[Supplied data Boundary: Start]
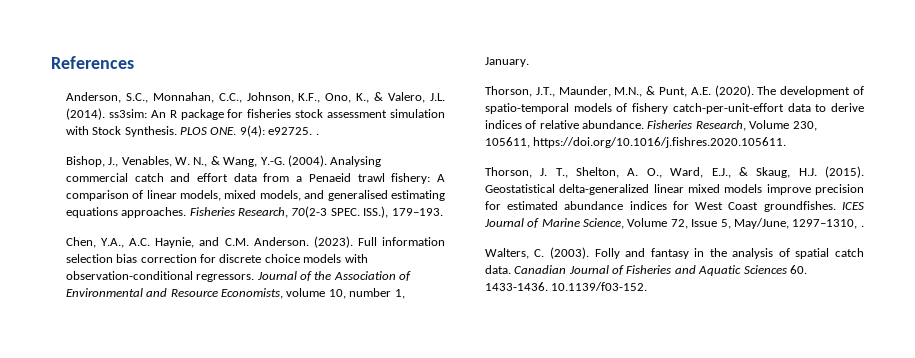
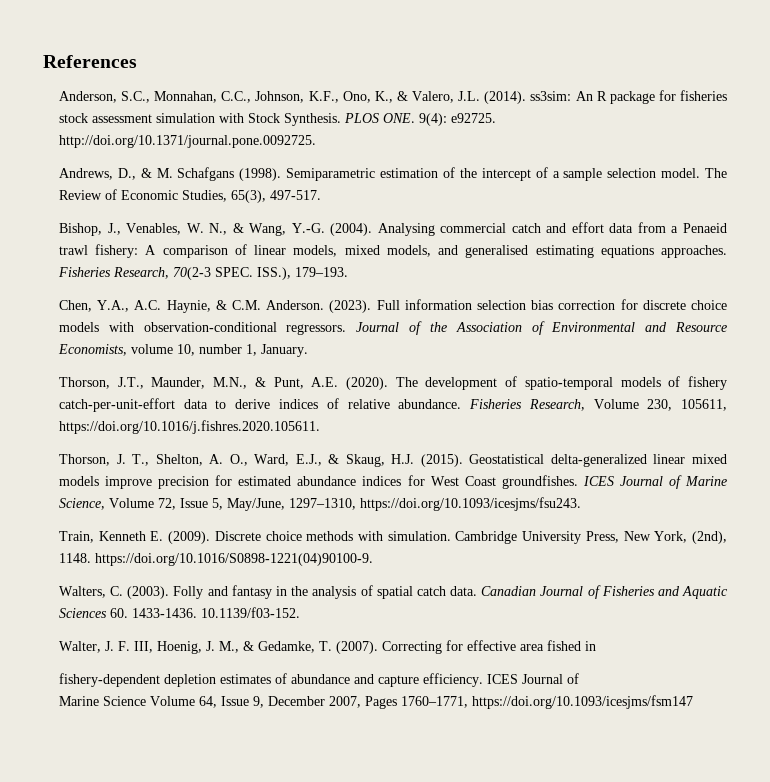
- PLOS ONE. 9(4): e92725. .
+ PLOS ONE. 9(4): e92725. http://doi.org/10.1371/journal.pone.0092725.
+ Andrews, D., & M. Schafgans (1998). Semiparametric estimation of the intercept of a sample selection model. The Review of Economic Studies, 65(3), 497-517.
- Chen, Y.A., A.C. Haynie, and C.M. Anderson.
+ Chen, Y.A., A.C. Haynie, & C.M. Anderson.
- ICES Journal of Marine Science, Volume 72, Issue 5, May/June, 1297–1310, .
+ ICES Journal of Marine Science, Volume 72, Issue 5, May/June, 1297–1310, https://doi.org/10.1093/icesjms/fsu243.
+ Train, Kenneth E. (2009). Discrete choice methods with simulation. Cambridge University Press, New York, (2nd), 1148. https://doi.org/10.1016/S0898-1221(04)90100-9.
+ Walter, J. F. III, Hoenig, J. M., & Gedamke, T. (2007). Correcting for effective area fished in
+ fishery-dependent depletion estimates of abundance and capture efficiency. ICES Journal of
+ Marine Science Volume 64, Issue 9, December 2007, Pages 1760–1771, https://doi.org/10.1093/icesjms/fsm147

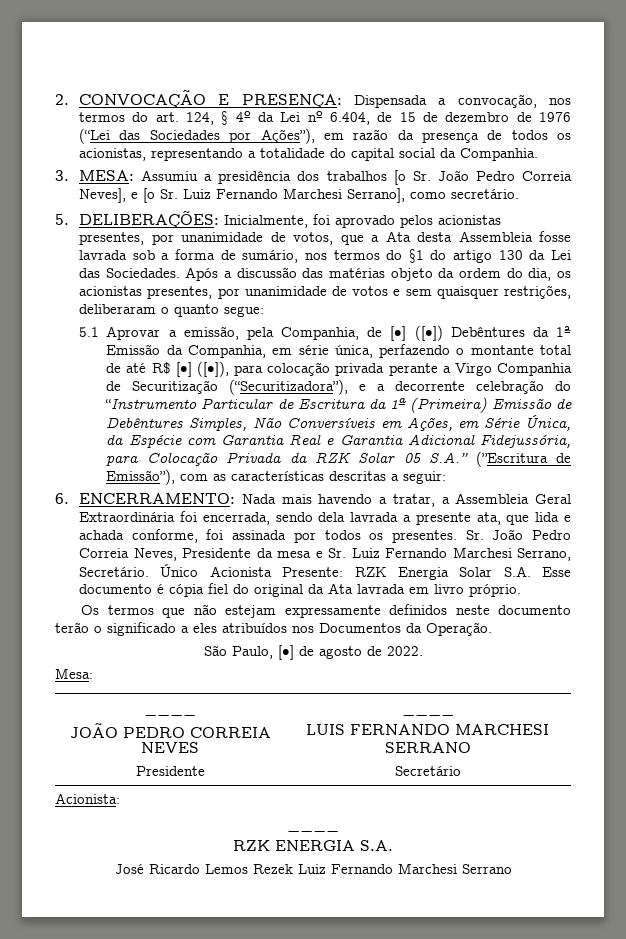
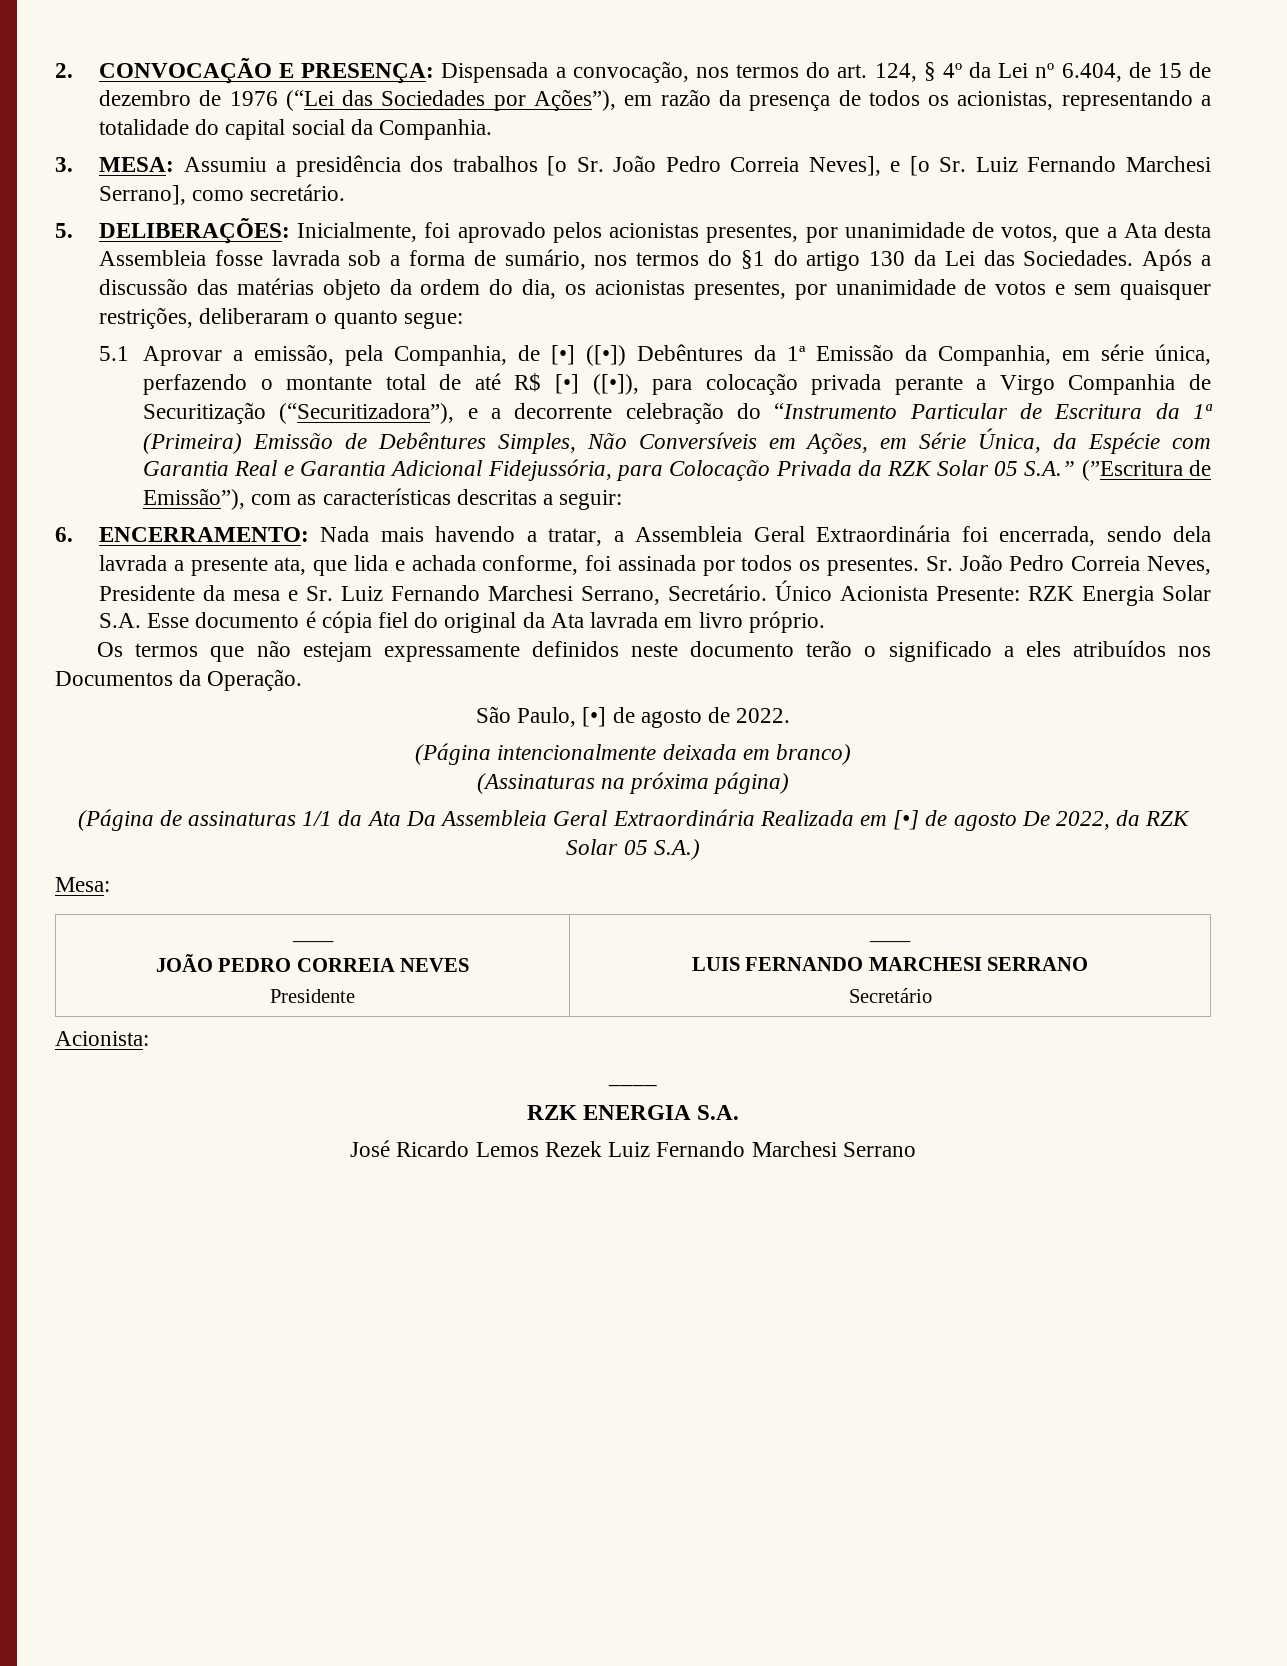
+ (Página intencionalmente deixada em branco)
+ (Assinaturas na próxima página)
+ (Página de assinaturas 1/1 da Ata Da Assembleia Geral Extraordinária Realizada em [•] de agosto De 2022, da RZK Solar 05 S.A.)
[Supplied data Boundary: End]
__What you need to do__
Read through the data above. Report each line that has the word "Marine".

__Solution to the exercise__
- ICES Journal of Marine Science, Volume 72, Issue 5, May/June, 1297–1310, .
+ ICES Journal of Marine Science, Volume 72, Issue 5, May/June, 1297–1310, https://doi.org/10.1093/icesjms/fsu243.
+ Marine Science Volume 64, Issue 9, December 2007, Pages 1760–1771, https://doi.org/10.1093/icesjms/fsm147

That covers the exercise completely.